Ask your son(in a calm relaxing environment...no TV, PC, sterio)...what she feels is fair regarding discipline, homework-time, friends, computer/TV time and write down a weekly list. He may be to pissed off right now but tell him that you love him and you want to have a better relationshaip with him. Remind him that you are the parent and you can and will make mistakes but will love him through all of these changes and you both will survive. HE is the one with so many issues now...physical and emotionally.   Remember when we yell or put down...they 'tune us out' and push us away. Tell him every day you love him and remind him that you may get angry at him but will ALWAYS love him...My boys are in their 20' s and often say they dony know how I did it. I laugh and say it was simply lots of prayer (it works) /and laughter. I would often scream at my oldest (butt-head) son..."but mommy still loves you even if I AM a *****"...hope that made you smile ....good luck...someday you may be your sons best friend and need to move in with him when YOU are old and have dementia- and then you will need HIM to be patient, loving and understanding!
Avatar universal
Thanks for your help.  Tonight was a real test and I did take a deep breath and was able to handle the situation in a calmer manner.  I hope it gets easier.  I felt like I wanted to explode but I didn't.  I did apologize again and explained I am not perfect and it was very wrong of me to call him a flunkey.  I asked him what type of punishment he thought would be appropriate for him failing classes and he tried to manipulate the issue by saying technically he hasn't failed yet because the class isn't over for two weeks.  I reminded him that presently his grade is an F which means he is failing now.
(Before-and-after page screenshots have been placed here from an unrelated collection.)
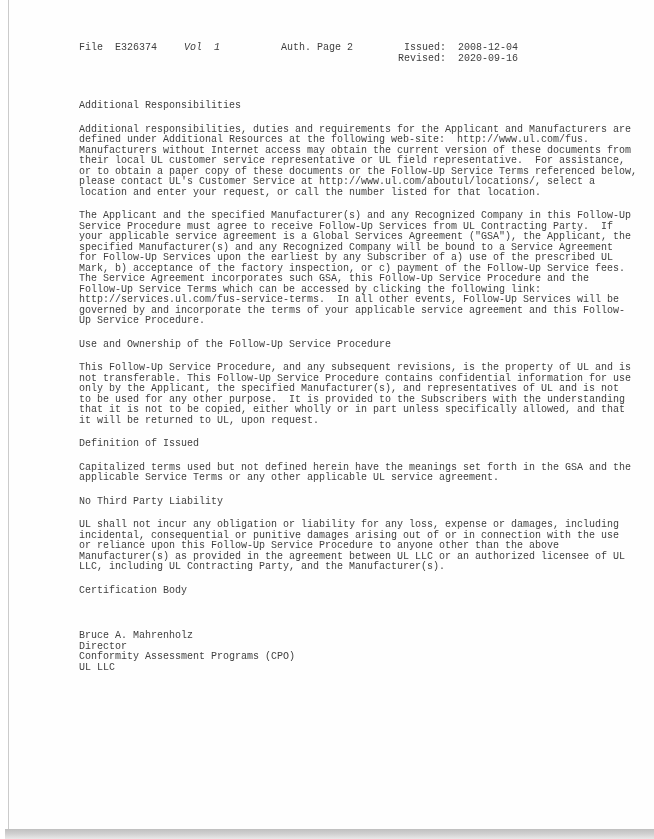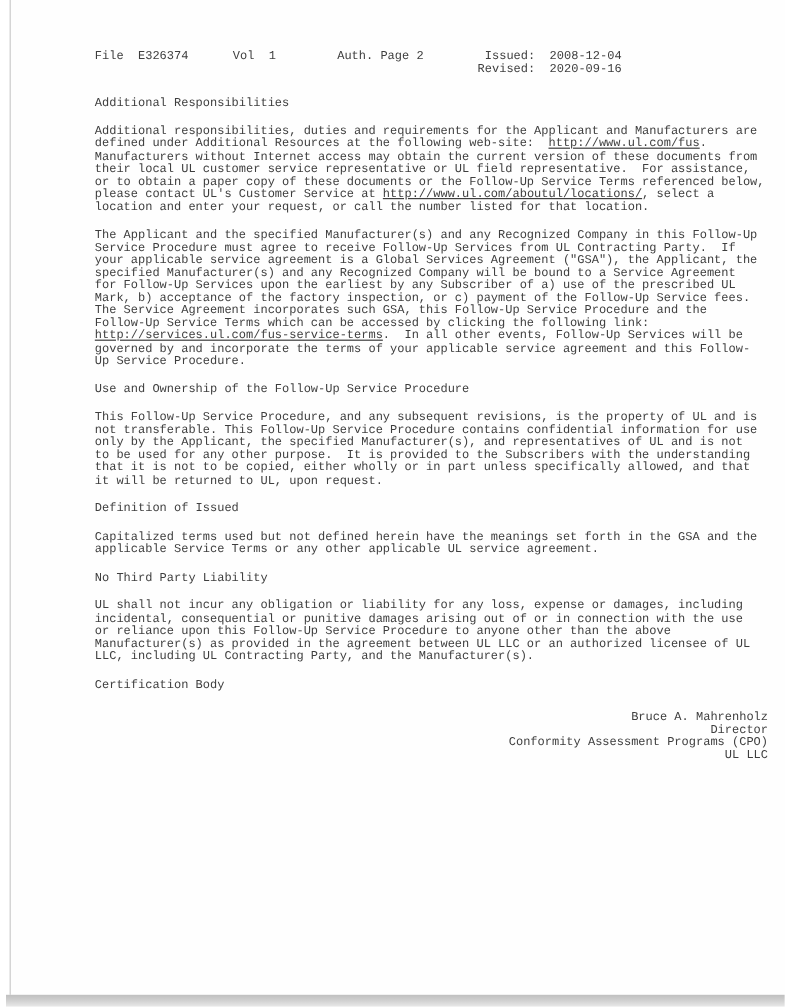"File E326374" .doc-header { margin-bottom: 18px -> 37px }
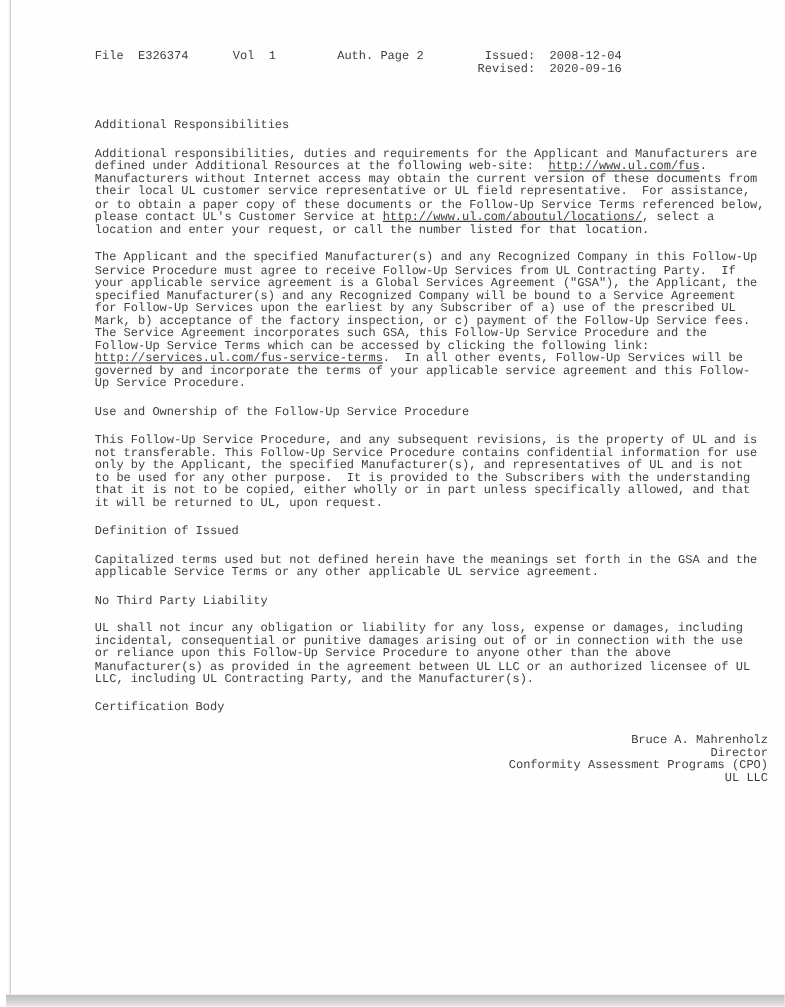"Vol 1" .h-vol { font-style: none -> italic; left: 115px -> 105px }
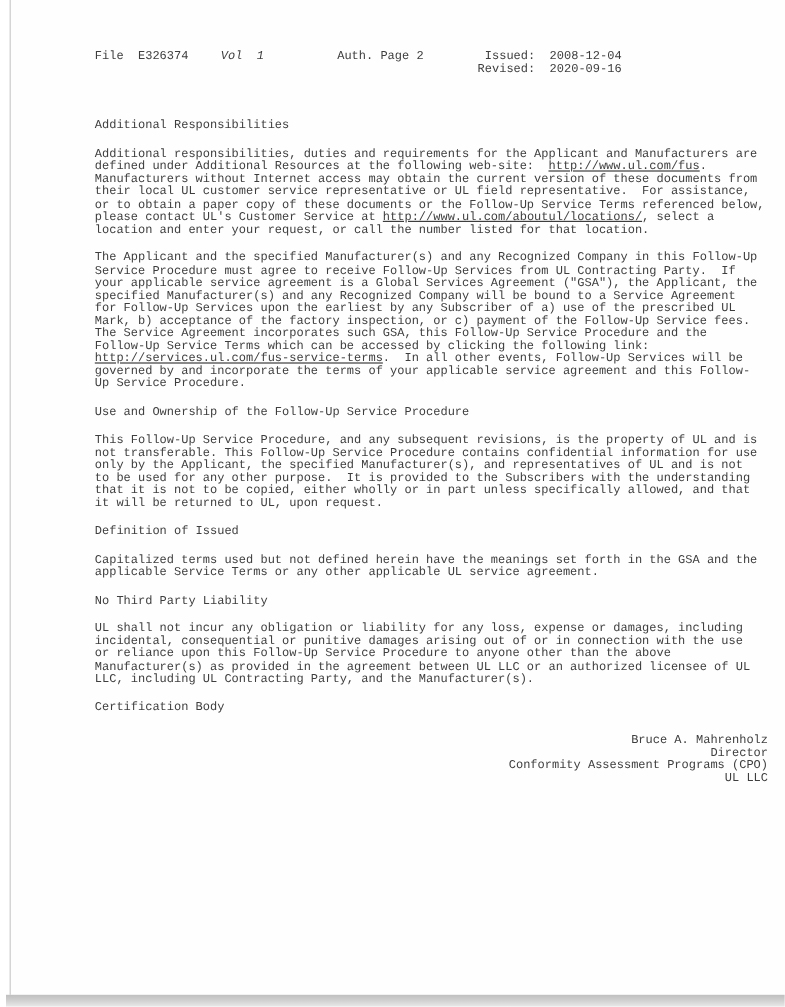"http://www.ul.com/fus" .url { text-decoration: underline -> none }
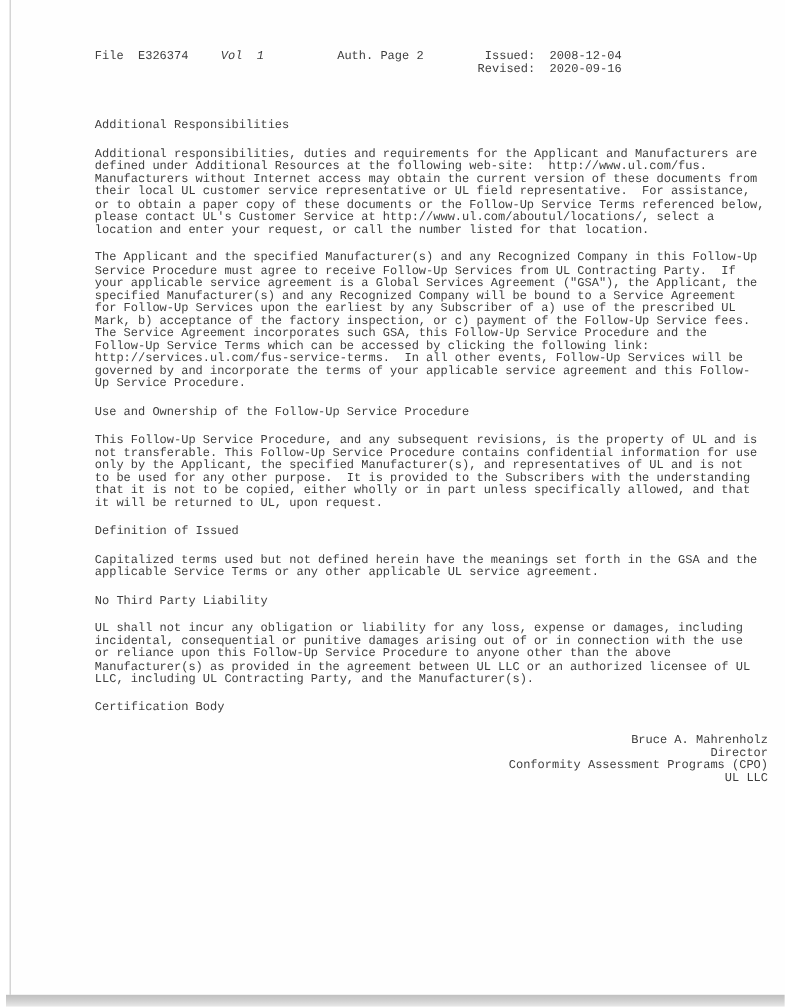"Bruce A. Mahrenholz" .signature { margin-top: 17px -> 35px; text-align: right -> none }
I told him he had to spend time studying or I would remove things like guitar and xbox from his room.  He stalled around and went in to the computer room and said he was studying.  As I said before I have to monitor his every move or he will try to bamboozle me, manipulate me or lie to me.  Anything but be honest and accountable.  So I calmly told him I meant he had to read and study from the book with his door open and any distractions turned off.  After working all day and doing my homework (I'm also in college) and my housework responsibilites it's absolutely exhausting.  He should be helping me and doing his work without me having to monitor his every 15 year old move.  I know he's a teenager and going through some emotional changes but I believe the defiance is a behavior he is plainly choosing and for that there must be some consequence.  Sooo, I'm sticking with it and thankfully I tonight I didn't raise my voice.  You and Angie have been very helpful.  I appreaciate your posts.  Please pray!
Avatar universal
Awesome way to keep your cool!  Remember when your son was little and everyone said "be consistent"......way to go!     I admire you for trying to get through college. It may seem like your words and actions did not matter but HE HEARD YOU.......just tried to tune you out. He should be helping you out more but hopefully he will grow up a bit and not be so selfish. Yes- I will say a special prayer for you tonight.......and for all the wonderful moms out there................We Rock!
Avatar universal
Last night was another trial but I didn't loose it.  I think I can do this. I swear that child is like a 6 year old.  What happened? I may not have been the best disciplinarian but good grief I was present and did some discipline.  Is it boys?  I don't know but where grades are concerned, I'm on him like white on rice and I'm keeping my cool about it....well, not screaming, swearing and saying things I wish I hadn't.  Taking a deep breath does help.  I've always heard that expression but never really tried it.  It works along with prayer and support.  Thanks again.